Wkrótce nastąpi “burzliwy okres”, do połowy grudnia aż 4 dziury koronalne.
Od piątku, 1 grudnia do poniedziałku, 4 grudnia na Słońcu na wprost Ziemi znajdzie się spora dziura koronalna.
Wystąpi ona nad równikiem i na biegunie północnym Słońca.
Burza jonosferyczna, którą wywoła dziura koronalna zacznie się już czwartek, a zakończy we wtorek, 5 grudnia.
Krótko po tym wystąpi kolejna dziura koronalna od 7-9 grudnia, ale będzie już mniejsza. Wąski pas plazmy zacznie się kilkadziesiąt stopni nad równikiem Słońca, a rozciągać się będzie do bieguna północnego.
Więc od 6 do 10 grudnia wystąpi kolejna, trochę słabsza burza jonosferyczna.
Kolejne dwie dziury koronalne wystąpią tuż pod równikiem 11 grudnia i 14 grudnia znacznie większa nad równikiem na wprost Ziemi.
Więc burze jonosferyczne osłabną dopiero po połowie grudnia.
Aktywność sejsmiczna
Miedzy 29 listopada, a 6 grudnia może nasilić się aktywność sejsmiczna i wulkaniczna.

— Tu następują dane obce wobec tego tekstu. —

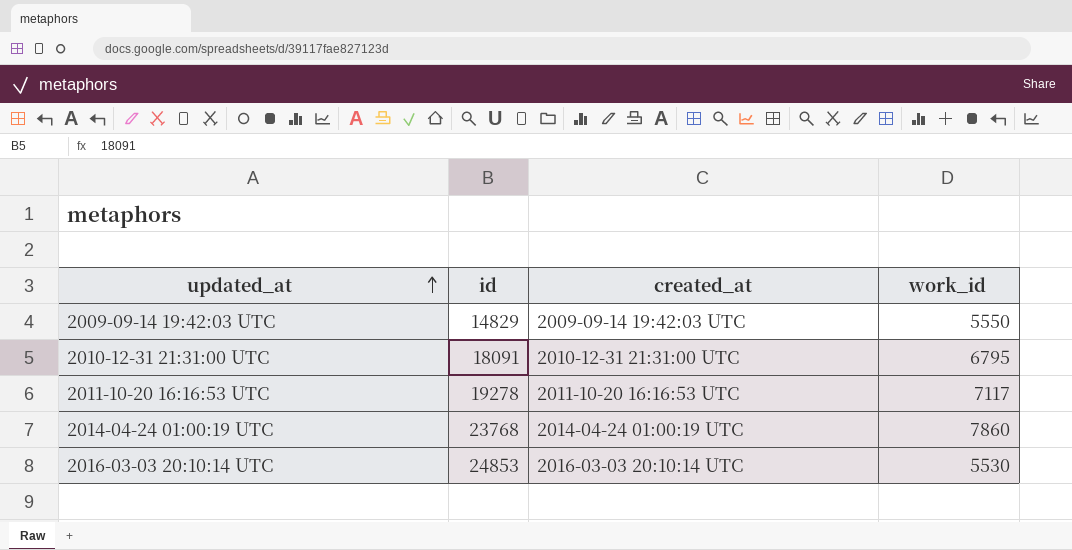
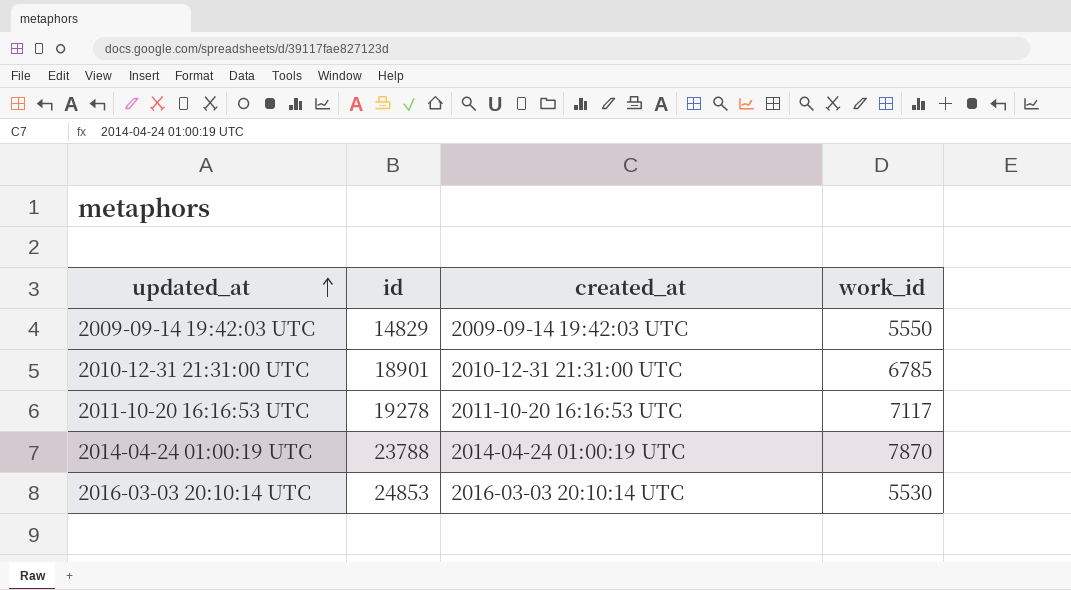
2010-12-31 21:31:00 UTC | id: 18091 -> 18901
2010-12-31 21:31:00 UTC | work_id: 6795 -> 6785
2014-04-24 01:00:19 UTC | id: 23768 -> 23788
2014-04-24 01:00:19 UTC | work_id: 7860 -> 7870

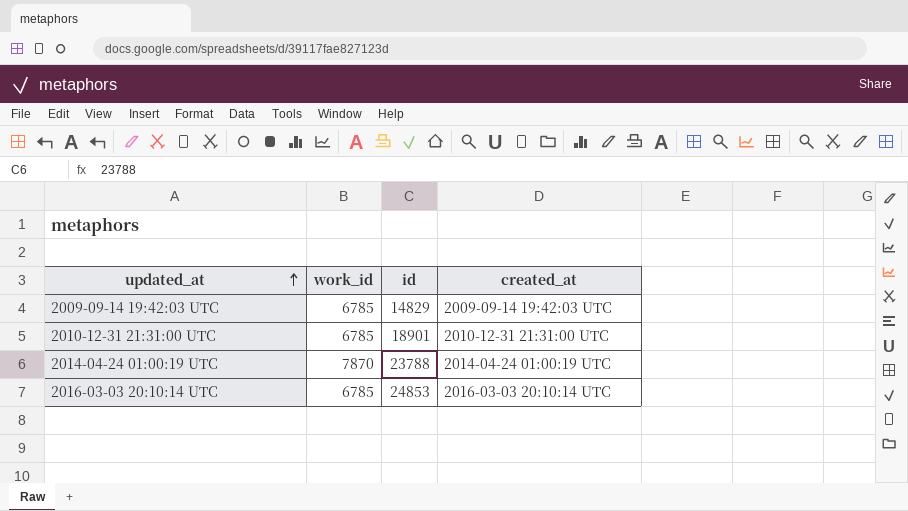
column work_id | position: 4 -> 2
row 2011-10-20 16:16:53 UTC: 19278 | 2011-10-20 16:16:53 UTC | 7117 -> none
2009-09-14 19:42:03 UTC | work_id: 5550 -> 6785
2016-03-03 20:10:14 UTC | work_id: 5530 -> 6785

Szczyty oddziaływań wystąpią w nocy z 29 na 30 listopada oraz miedzy 3-4 grudnia.
Uważajcie w tym czasie.
Zapraszam na Forum.
https://www.youtube.com/watch?v=NULk2pgVjK4
Dziura koronalna przesuwa się na zachód.
Słyszę duży szum w szyszynce. W moim odczuciu energia z słońca już na obecnym etapie wpływa na pole magnetyczne matki natury.
Tak, to wpływ dziury koronalnej.
Dzisiaj słyszę o wiele większy szum.
Jakby energia wzrastała w przestrzeni matki natury.
Jeszcze będzie narastał, nowa dziura koronalna dopiero zaczyna oddziaływać.
Te dziury koronalne wyglądają jak otwarte w słońcu okna kwantowe. Wysoko energetyczne strumienie generowane przez dziury koronalne są jak mikrofalowe, które oddziałują na ciało fizycznego matki natura. Może być ciekawie, gdyż naprężenia w matce naturze czuję. Ludzie mogą różnie reagować na zmianę pola magnetycznego matki natury.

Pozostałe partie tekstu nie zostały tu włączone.